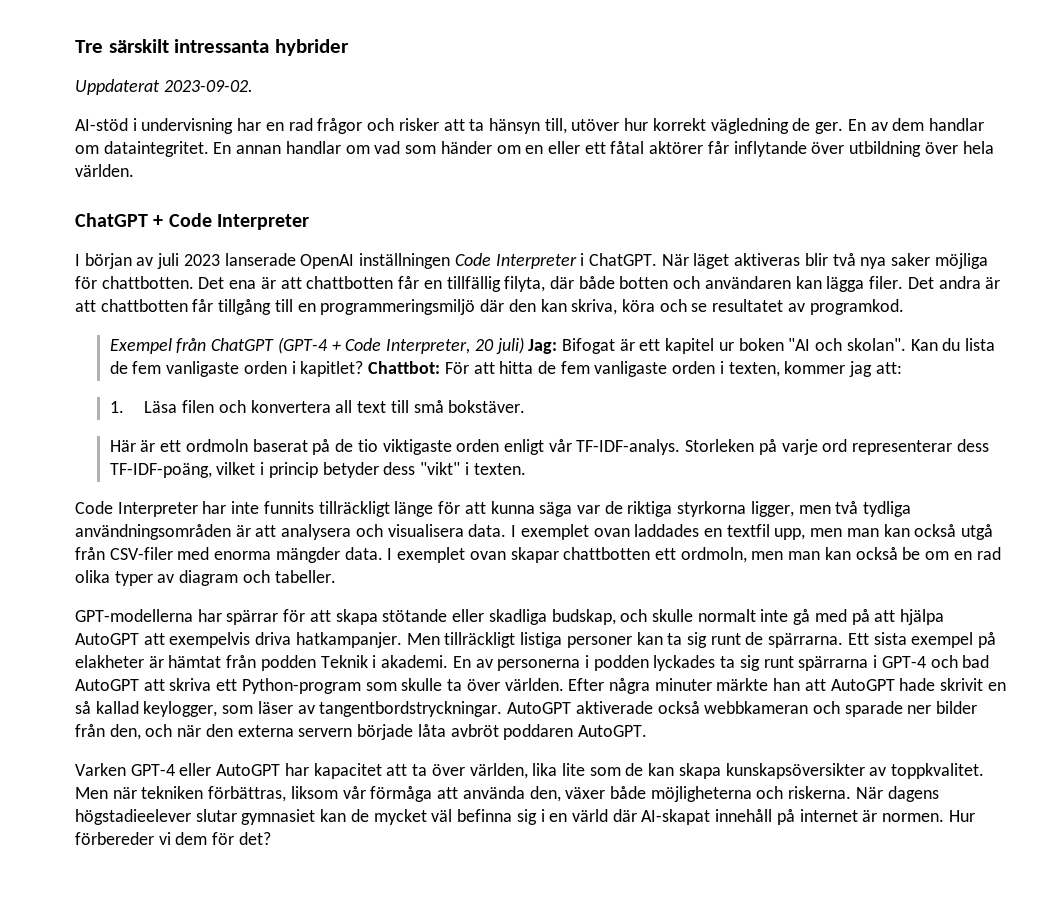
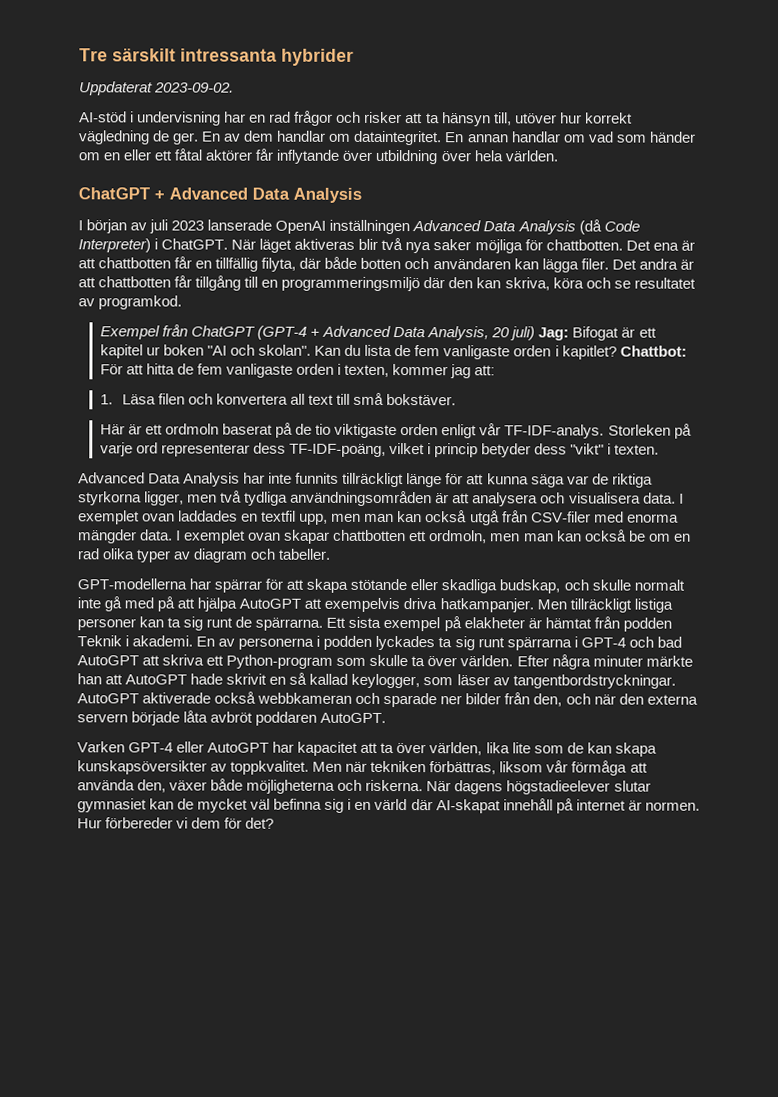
- ChatGPT + Code Interpreter
+ ChatGPT + Advanced Data Analysis
- I början av juli 2023 lanserade OpenAI inställningen Code Interpreter i ChatGPT.
+ I början av juli 2023 lanserade OpenAI inställningen Advanced Data Analysis (då Code Interpreter) i ChatGPT.
- Exempel från ChatGPT (GPT-4 + Code Interpreter, 20 juli) Jag: Bifogat är ett kapitel ur boken "AI och skolan".
+ Exempel från ChatGPT (GPT-4 + Advanced Data Analysis, 20 juli) Jag: Bifogat är ett kapitel ur boken "AI och skolan".
- Code Interpreter har inte funnits tillräckligt länge för att kunna säga var de riktiga styrkorna ligger, men två tydliga användningsområden är att analysera och visualisera data.
+ Advanced Data Analysis har inte funnits tillräckligt länge för att kunna säga var de riktiga styrkorna ligger, men två tydliga användningsområden är att analysera och visualisera data.

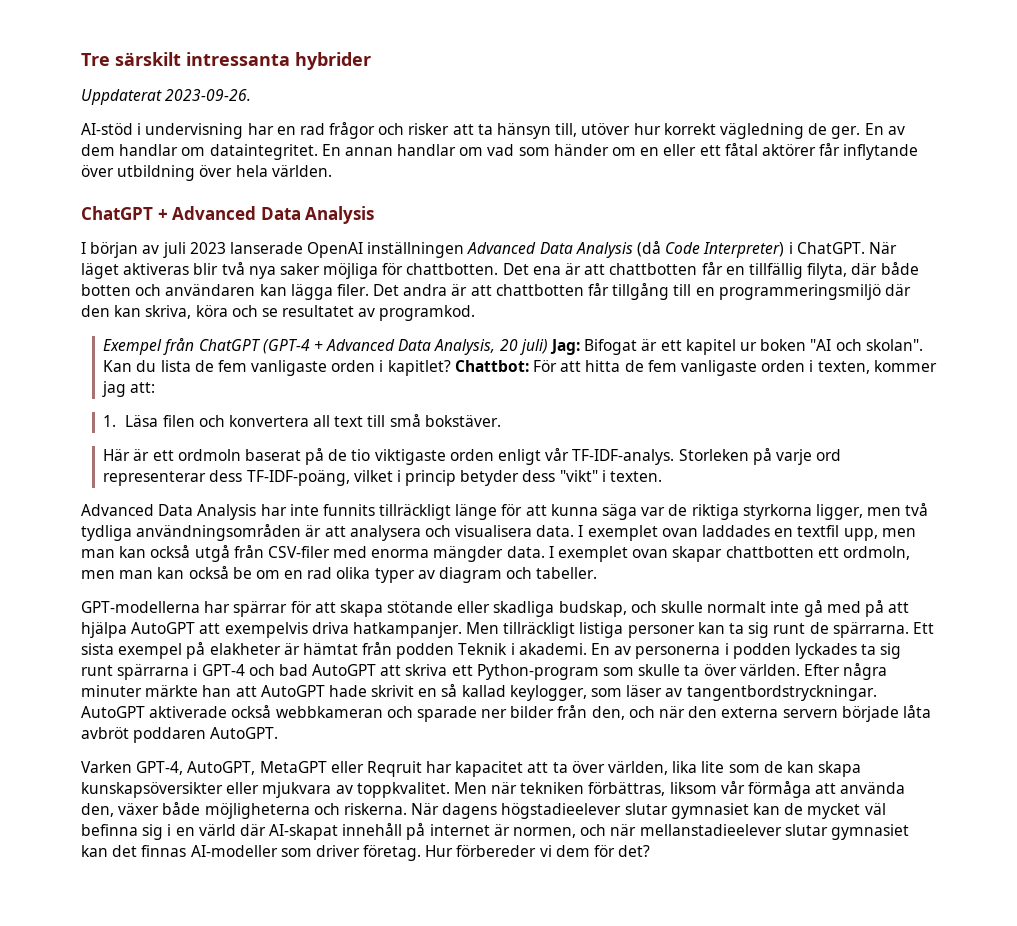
- Uppdaterat 2023-09-02.
+ Uppdaterat 2023-09-26.
- Varken GPT-4 eller AutoGPT har kapacitet att ta över världen, lika lite som de kan skapa kunskapsöversikter av toppkvalitet.
+ Varken GPT-4, AutoGPT, MetaGPT eller Reqruit har kapacitet att ta över världen, lika lite som de kan skapa kunskapsöversikter eller mjukvara av toppkvalitet.
- När dagens högstadieelever slutar gymnasiet kan de mycket väl befinna sig i en värld där AI-skapat innehåll på internet är normen.
+ När dagens högstadieelever slutar gymnasiet kan de mycket väl befinna sig i en värld där AI-skapat innehåll på internet är normen, och när mellanstadieelever slutar gymnasiet kan det finnas AI-modeller som driver företag.

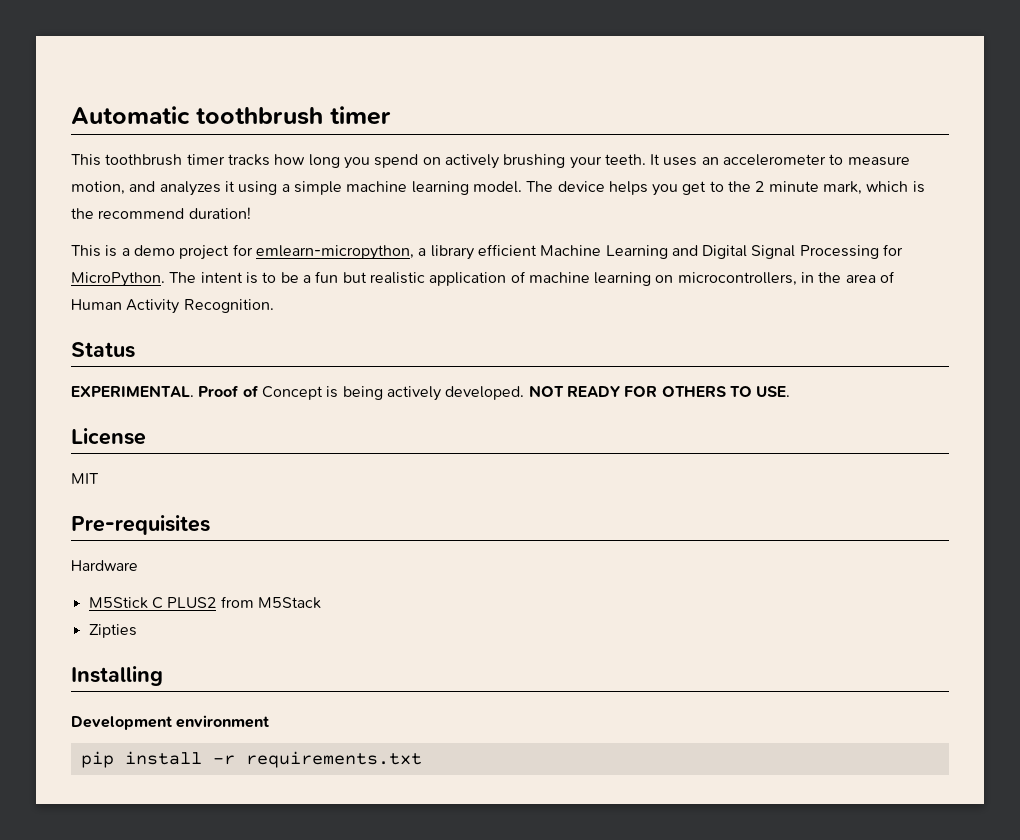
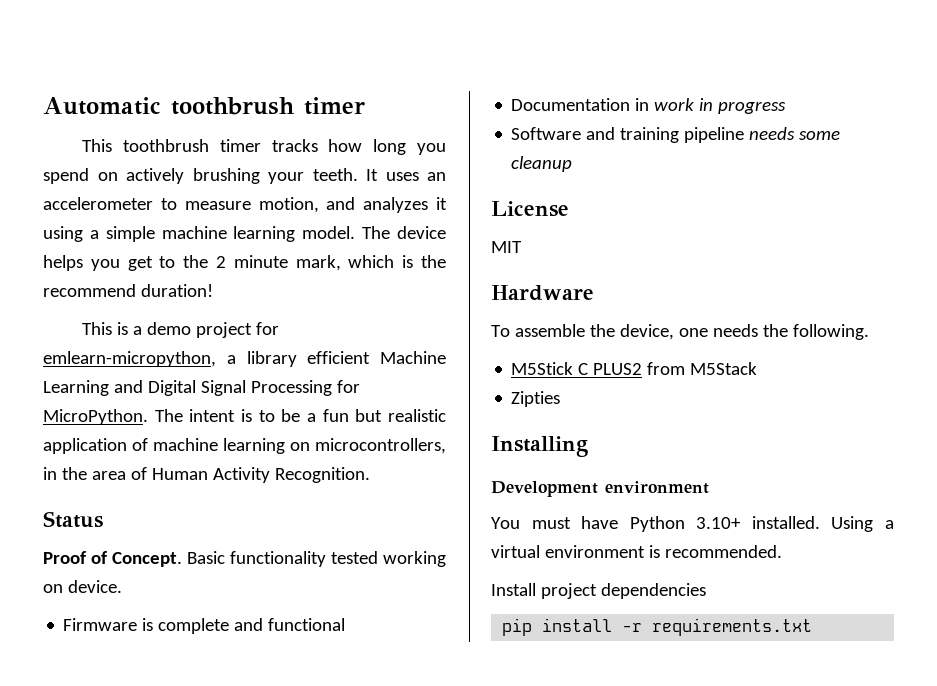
- EXPERIMENTAL. Proof of Concept is being actively developed. NOT READY FOR OTHERS TO USE.
+ Proof of Concept. Basic functionality tested working on device.
+ Firmware is complete and functional
+ Documentation in work in progress
+ Software and training pipeline needs some cleanup
  License
  MIT
- Pre-requisites
  Hardware
+ To assemble the device, one needs the following.
+ You must have Python 3.10+ installed. Using a virtual environment is recommended.
+ Install project dependencies

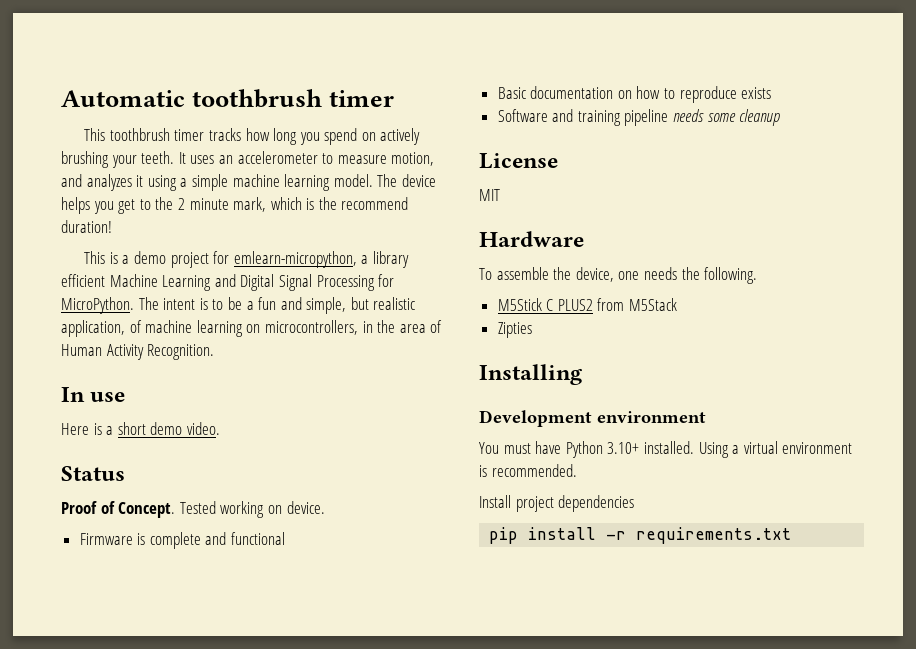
- The intent is to be a fun but realistic application of machine learning on microcontrollers, in the area of Human Activity Recognition.
+ The intent is to be a fun and simple, but realistic application, of machine learning on microcontrollers, in the area of Human Activity Recognition.
+ In use
+ Here is a short demo video.
- Basic functionality tested working on device.
+ Tested working on device.
- Documentation in work in progress
+ Basic documentation on how to reproduce exists

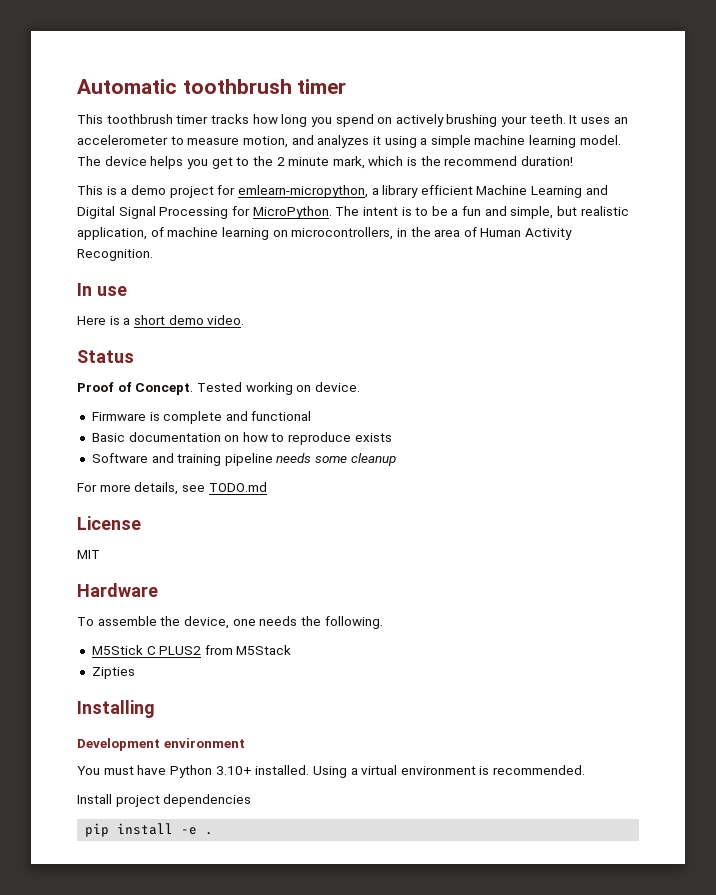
+ For more details, see TODO.md
- pip install -r requirements.txt
+ pip install -e .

==========

Copy out the material above exactly; the images stay out.

» **Answer to this problem**
- ChatGPT + Code Interpreter
+ ChatGPT + Advanced Data Analysis
- I början av juli 2023 lanserade OpenAI inställningen Code Interpreter i ChatGPT.
+ I början av juli 2023 lanserade OpenAI inställningen Advanced Data Analysis (då Code Interpreter) i ChatGPT.
- Exempel från ChatGPT (GPT-4 + Code Interpreter, 20 juli) Jag: Bifogat är ett kapitel ur boken "AI och skolan".
+ Exempel från ChatGPT (GPT-4 + Advanced Data Analysis, 20 juli) Jag: Bifogat är ett kapitel ur boken "AI och skolan".
- Code Interpreter har inte funnits tillräckligt länge för att kunna säga var de riktiga styrkorna ligger, men två tydliga användningsområden är att analysera och visualisera data.
+ Advanced Data Analysis har inte funnits tillräckligt länge för att kunna säga var de riktiga styrkorna ligger, men två tydliga användningsområden är att analysera och visualisera data.

- Uppdaterat 2023-09-02.
+ Uppdaterat 2023-09-26.
- Varken GPT-4 eller AutoGPT har kapacitet att ta över världen, lika lite som de kan skapa kunskapsöversikter av toppkvalitet.
+ Varken GPT-4, AutoGPT, MetaGPT eller Reqruit har kapacitet att ta över världen, lika lite som de kan skapa kunskapsöversikter eller mjukvara av toppkvalitet.
- När dagens högstadieelever slutar gymnasiet kan de mycket väl befinna sig i en värld där AI-skapat innehåll på internet är normen.
+ När dagens högstadieelever slutar gymnasiet kan de mycket väl befinna sig i en värld där AI-skapat innehåll på internet är normen, och när mellanstadieelever slutar gymnasiet kan det finnas AI-modeller som driver företag.

- EXPERIMENTAL. Proof of Concept is being actively developed. NOT READY FOR OTHERS TO USE.
+ Proof of Concept. Basic functionality tested working on device.
+ Firmware is complete and functional
+ Documentation in work in progress
+ Software and training pipeline needs some cleanup
  License
  MIT
- Pre-requisites
  Hardware
+ To assemble the device, one needs the following.
+ You must have Python 3.10+ installed. Using a virtual environment is recommended.
+ Install project dependencies

- The intent is to be a fun but realistic application of machine learning on microcontrollers, in the area of Human Activity Recognition.
+ The intent is to be a fun and simple, but realistic application, of machine learning on microcontrollers, in the area of Human Activity Recognition.
+ In use
+ Here is a short demo video.
- Basic functionality tested working on device.
+ Tested working on device.
- Documentation in work in progress
+ Basic documentation on how to reproduce exists

+ For more details, see TODO.md
- pip install -r requirements.txt
+ pip install -e .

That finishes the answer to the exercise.